→ Work item
Nothing beyond the line containing "trust | Program Leadership [B2], Stakeholder Collaboration [B5]" is to be printed; print exactly each line from the start of the records below through that line, leaving out pictures.

Segment Start: Records provided

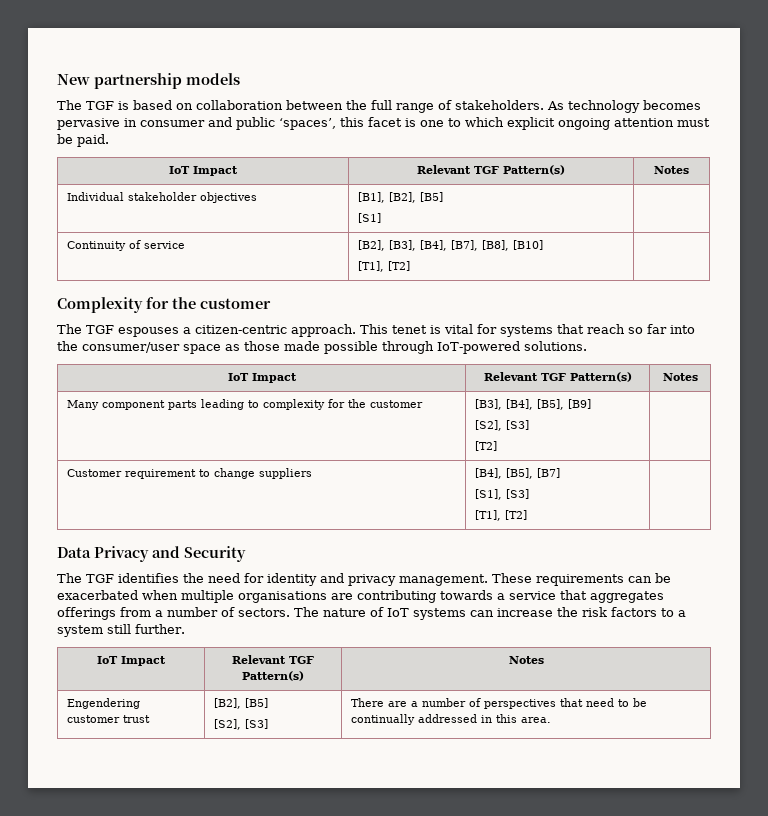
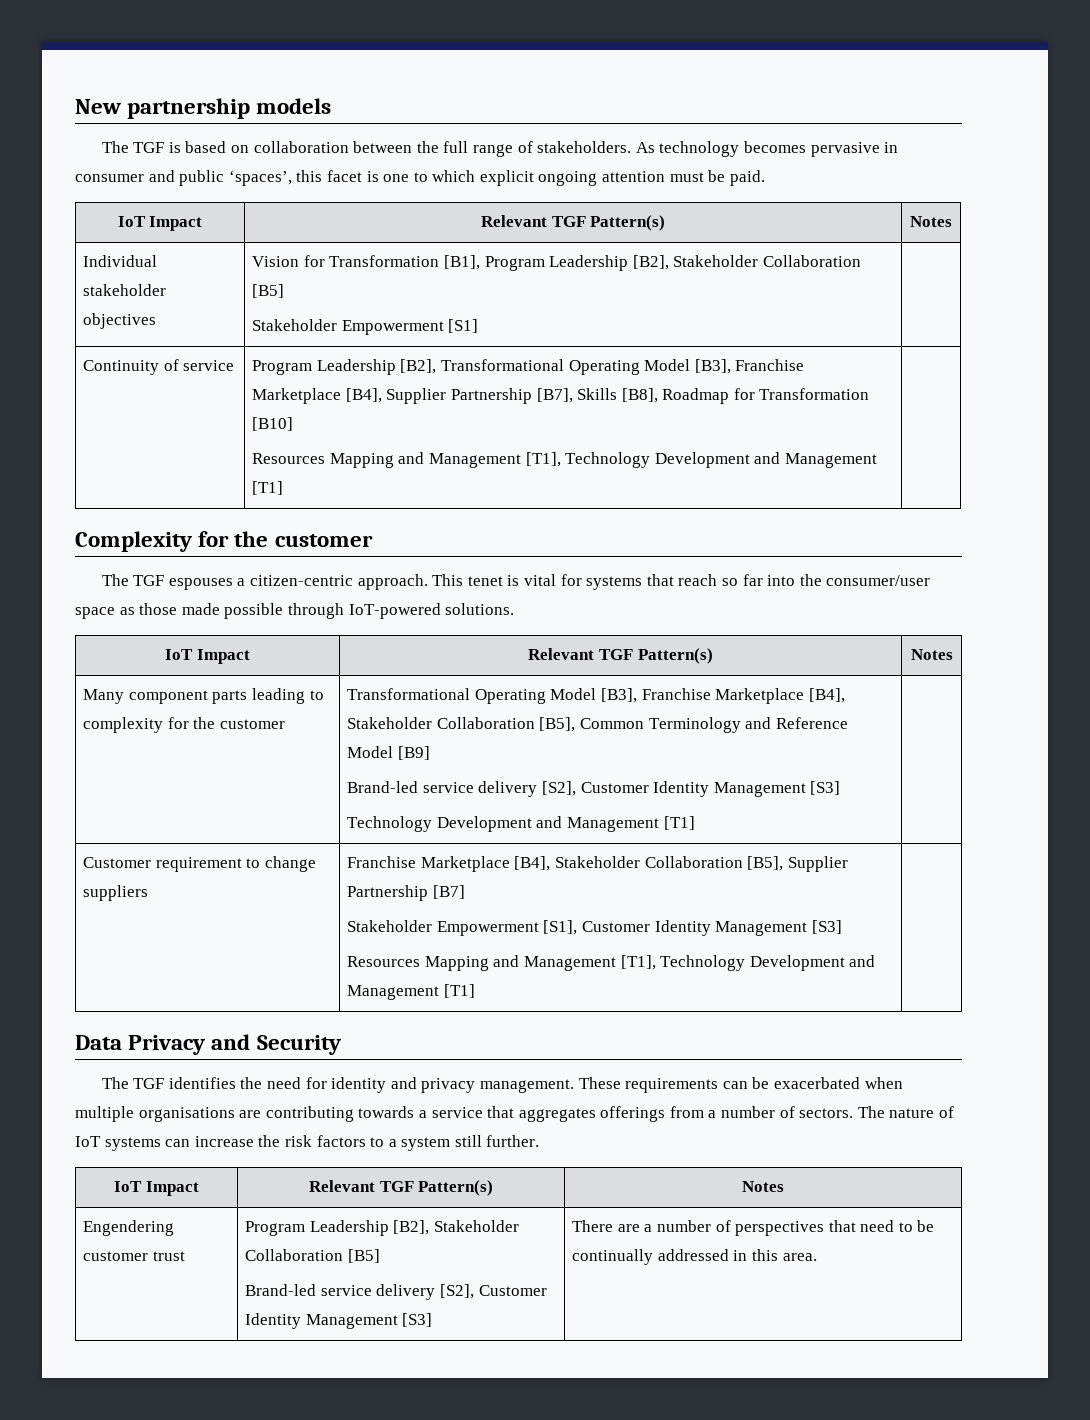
- Individual stakeholder objectives | [B1], [B2], [B5]
- [S1] |
+ Individual stakeholder objectives | Vision for Transformation [B1], Program Leadership [B2], Stakeholder Collaboration [B5]
+ Stakeholder Empowerment [S1] |
- Continuity of service | [B2], [B3], [B4], [B7], [B8], [B10]
- [T1], [T2] |
+ Continuity of service | Program Leadership [B2], Transformational Operating Model [B3], Franchise Marketplace [B4], Supplier Partnership [B7], Skills [B8], Roadmap for Transformation [B10]
+ Resources Mapping and Management [T1], Technology Development and Management [T1] |
- Many component parts leading to complexity for the customer | [B3], [B4], [B5], [B9]
- [S2], [S3]
- [T2] |
+ Many component parts leading to complexity for the customer | Transformational Operating Model [B3], Franchise Marketplace [B4], Stakeholder Collaboration [B5], Common Terminology and Reference Model [B9]
+ Brand-led service delivery [S2], Customer Identity Management [S3]
+ Technology Development and Management [T1] |
- Customer requirement to change suppliers | [B4], [B5], [B7]
- [S1], [S3]
- [T1], [T2] |
+ Customer requirement to change suppliers | Franchise Marketplace [B4], Stakeholder Collaboration [B5], Supplier Partnership [B7]
+ Stakeholder Empowerment [S1], Customer Identity Management [S3]
+ Resources Mapping and Management [T1], Technology Development and Management [T1] |
- Engendering customer trust | [B2], [B5]
- [S2], [S3] | There are a number of perspectives that need to be continually addressed in this area.
+ Engendering customer trust | Program Leadership [B2], Stakeholder Collaboration [B5]
+ Brand-led service delivery [S2], Customer Identity Management [S3] | There are a number of perspectives that need to be continually addressed in this area.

Segment End: Records provided

→ Written answer
- Individual stakeholder objectives | [B1], [B2], [B5]
- [S1] |
+ Individual stakeholder objectives | Vision for Transformation [B1], Program Leadership [B2], Stakeholder Collaboration [B5]
+ Stakeholder Empowerment [S1] |
- Continuity of service | [B2], [B3], [B4], [B7], [B8], [B10]
- [T1], [T2] |
+ Continuity of service | Program Leadership [B2], Transformational Operating Model [B3], Franchise Marketplace [B4], Supplier Partnership [B7], Skills [B8], Roadmap for Transformation [B10]
+ Resources Mapping and Management [T1], Technology Development and Management [T1] |
- Many component parts leading to complexity for the customer | [B3], [B4], [B5], [B9]
- [S2], [S3]
- [T2] |
+ Many component parts leading to complexity for the customer | Transformational Operating Model [B3], Franchise Marketplace [B4], Stakeholder Collaboration [B5], Common Terminology and Reference Model [B9]
+ Brand-led service delivery [S2], Customer Identity Management [S3]
+ Technology Development and Management [T1] |
- Customer requirement to change suppliers | [B4], [B5], [B7]
- [S1], [S3]
- [T1], [T2] |
+ Customer requirement to change suppliers | Franchise Marketplace [B4], Stakeholder Collaboration [B5], Supplier Partnership [B7]
+ Stakeholder Empowerment [S1], Customer Identity Management [S3]
+ Resources Mapping and Management [T1], Technology Development and Management [T1] |
- Engendering customer trust | [B2], [B5]
- [S2], [S3] | There are a number of perspectives that need to be continually addressed in this area.
+ Engendering customer trust | Program Leadership [B2], Stakeholder Collaboration [B5]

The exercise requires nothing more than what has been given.